**WHAT YOU HAVE TO DO:** Among the lines below, which ones contain the word "date"? Copy every such line.
*** RECORDS FOR PROCESSING Section Begins ***
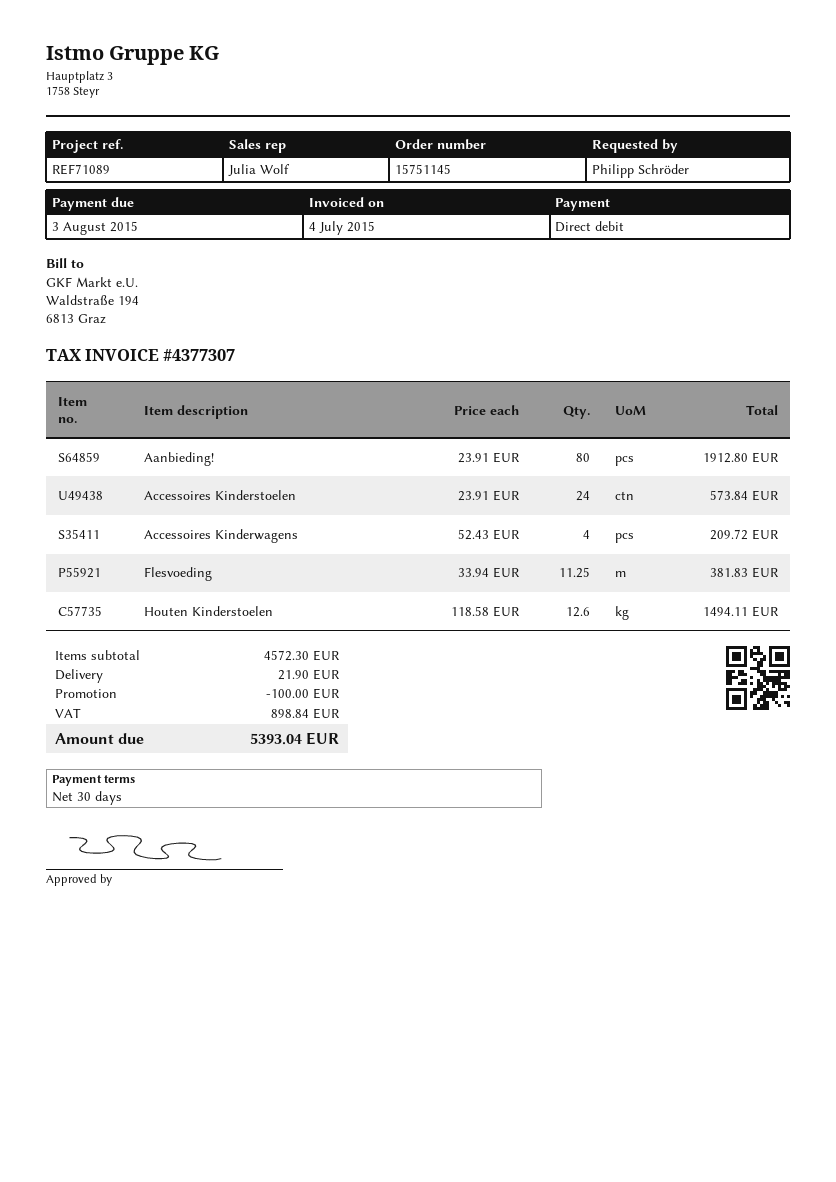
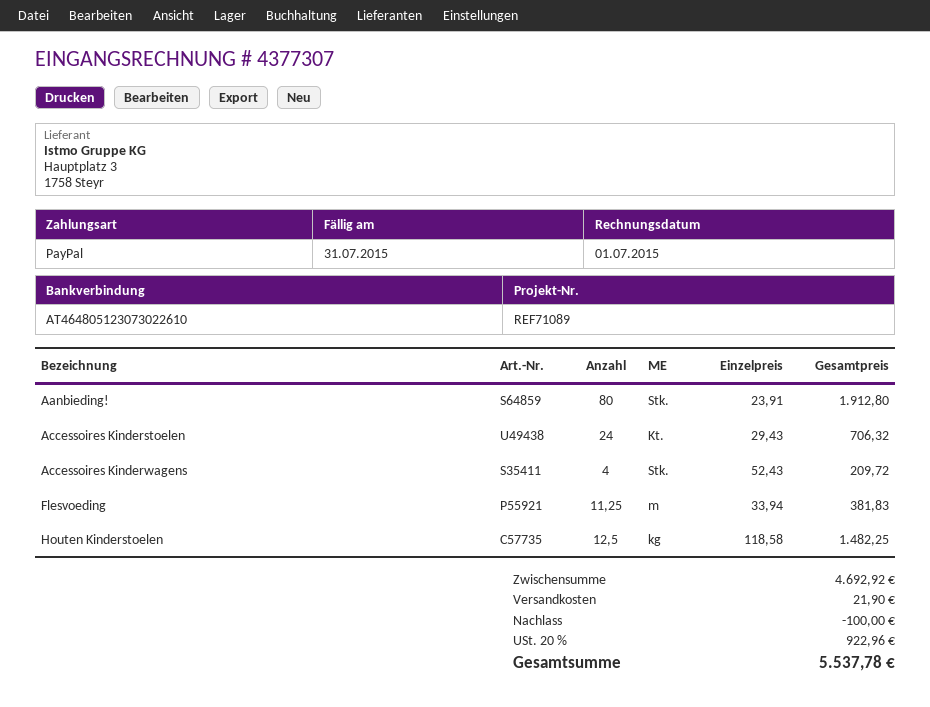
invoice date: 2015-07-04 -> 2015-07-01
due date: 2015-08-03 -> 2015-07-31
payment method: direct debit -> PayPal
Accessoires Kinderstoelen: 24 x 23.91 = 573.84 -> 24 x 29.43 = 706.32
Houten Kinderstoelen: 12.6 x 118.58 = 1494.11 -> 12.5 x 118.58 = 1482.25
subtotal: 4572.30 -> 4692.92
tax: 898.84 -> 922.96
total: 5393.04 -> 5537.78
*** RECORDS FOR PROCESSING Section Ends ***
**OUTPUT BELOW:**
invoice date: 2015-07-04 -> 2015-07-01
due date: 2015-08-03 -> 2015-07-31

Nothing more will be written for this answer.